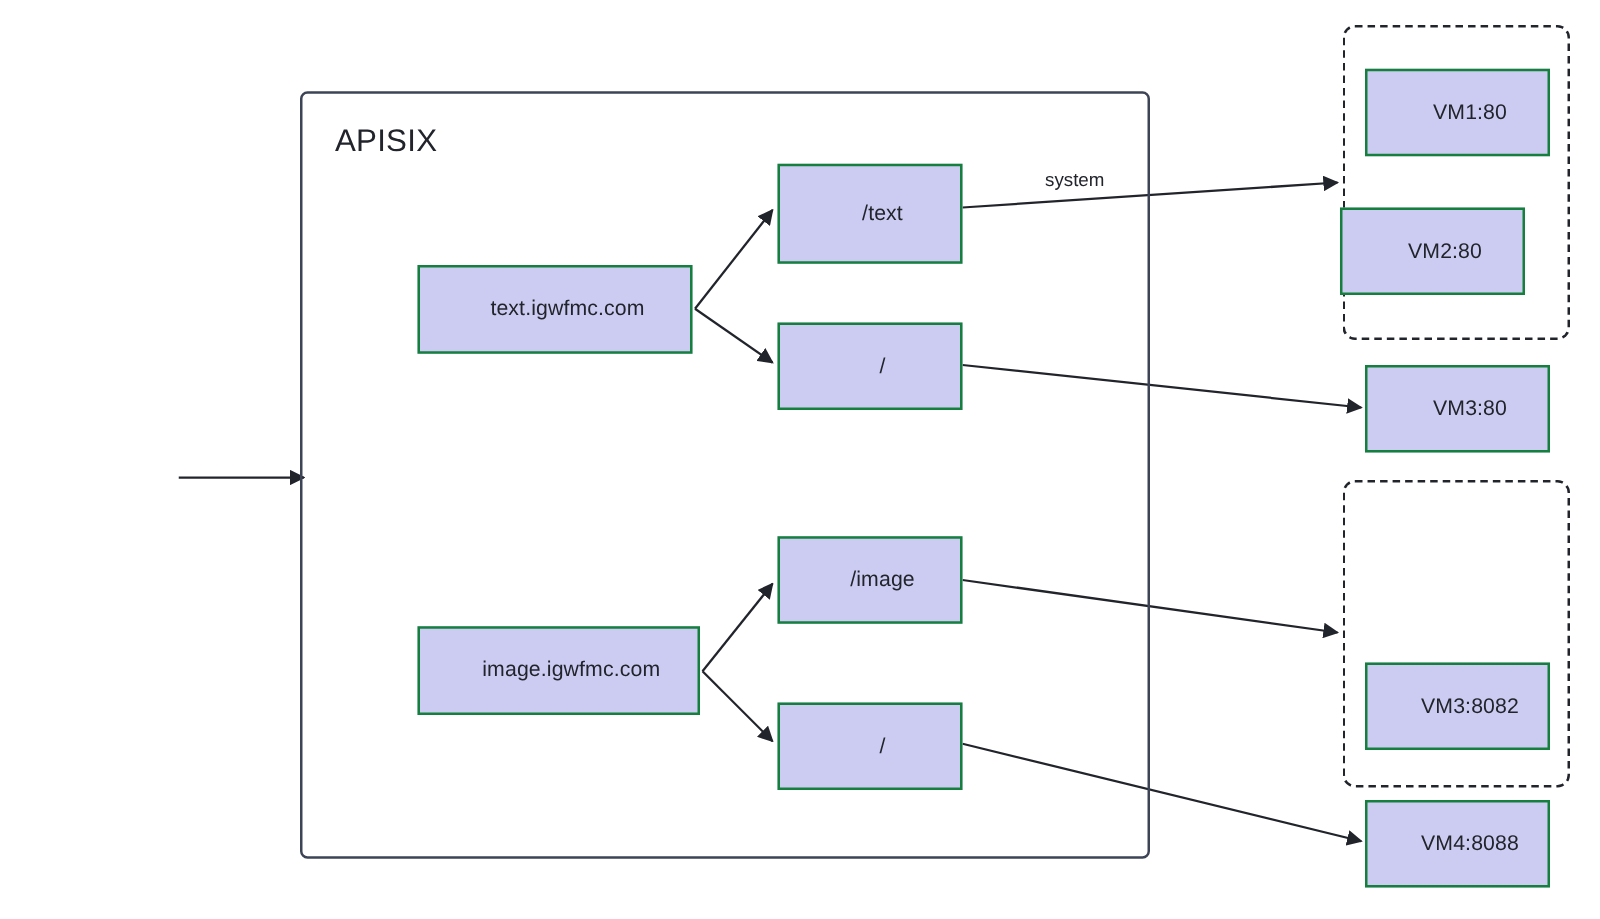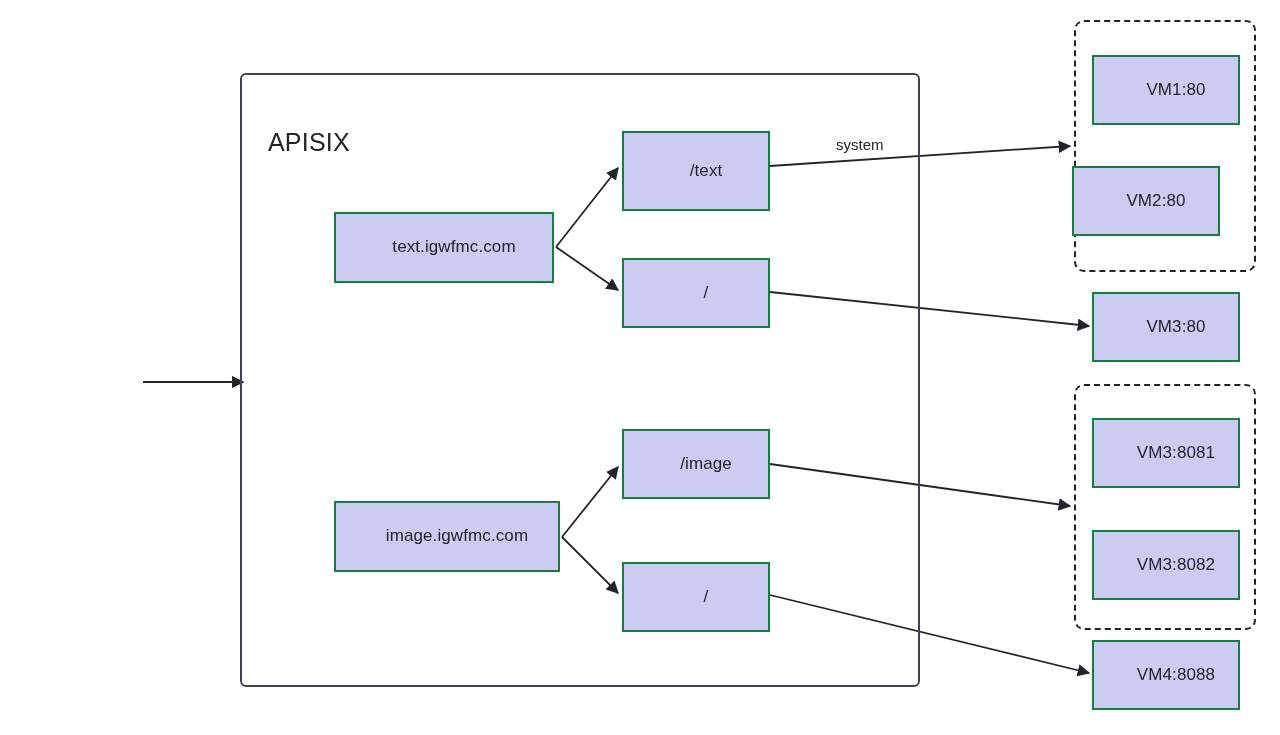--- a/index.html
+++ b/index.html
@@ -76,7 +76,6 @@
   .label.title {
     font-size: 25px;
     letter-spacing: .2px;
-    margin-top: 29px;
   }
   .label.sub {
     font-size: 15px;

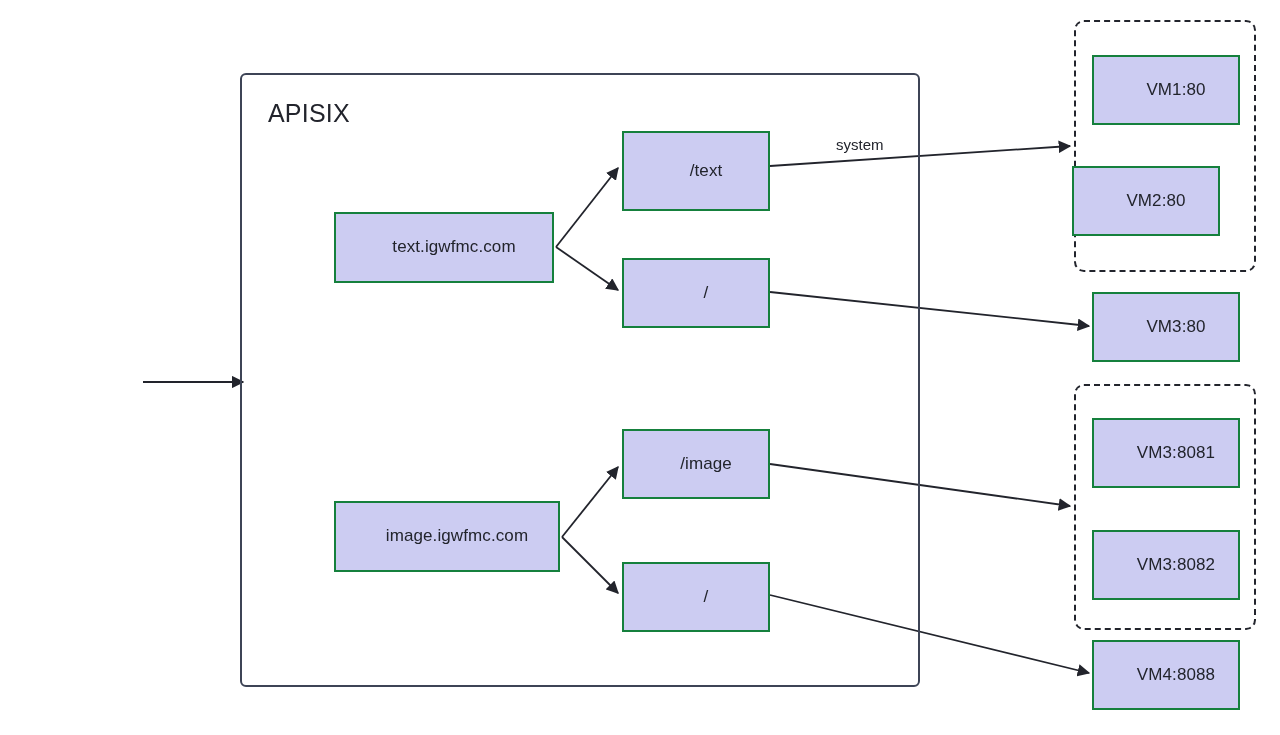--- a/index.html
+++ b/index.html
@@ -153,9 +153,6 @@
 
   <div class="container-dashed" style="left:1074px; top:384px; width:182px; height:246px;"></div>
 
-  <div class="node" style="left:1092px; top:418px; width:148px; height:70px;">
-    <span>VM3:8081</span>
-  </div>
 
   <div class="node" style="left:1092px; top:530px; width:148px; height:70px;">
     <span>VM3:8082</span>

• EXERCISE INSTRUCTIONS
Word for word, repeat the lines of data above, omitting every picture.

• EXERCISE RESPONSE
--- a/index.html
+++ b/index.html
@@ -76,7 +76,6 @@
   .label.title {
     font-size: 25px;
     letter-spacing: .2px;
-    margin-top: 29px;
   }
   .label.sub {
     font-size: 15px;

--- a/index.html
+++ b/index.html
@@ -153,9 +153,6 @@
 
   <div class="container-dashed" style="left:1074px; top:384px; width:182px; height:246px;"></div>
 
-  <div class="node" style="left:1092px; top:418px; width:148px; height:70px;">
-    <span>VM3:8081</span>
-  </div>
 
   <div class="node" style="left:1092px; top:530px; width:148px; height:70px;">
     <span>VM3:8082</span>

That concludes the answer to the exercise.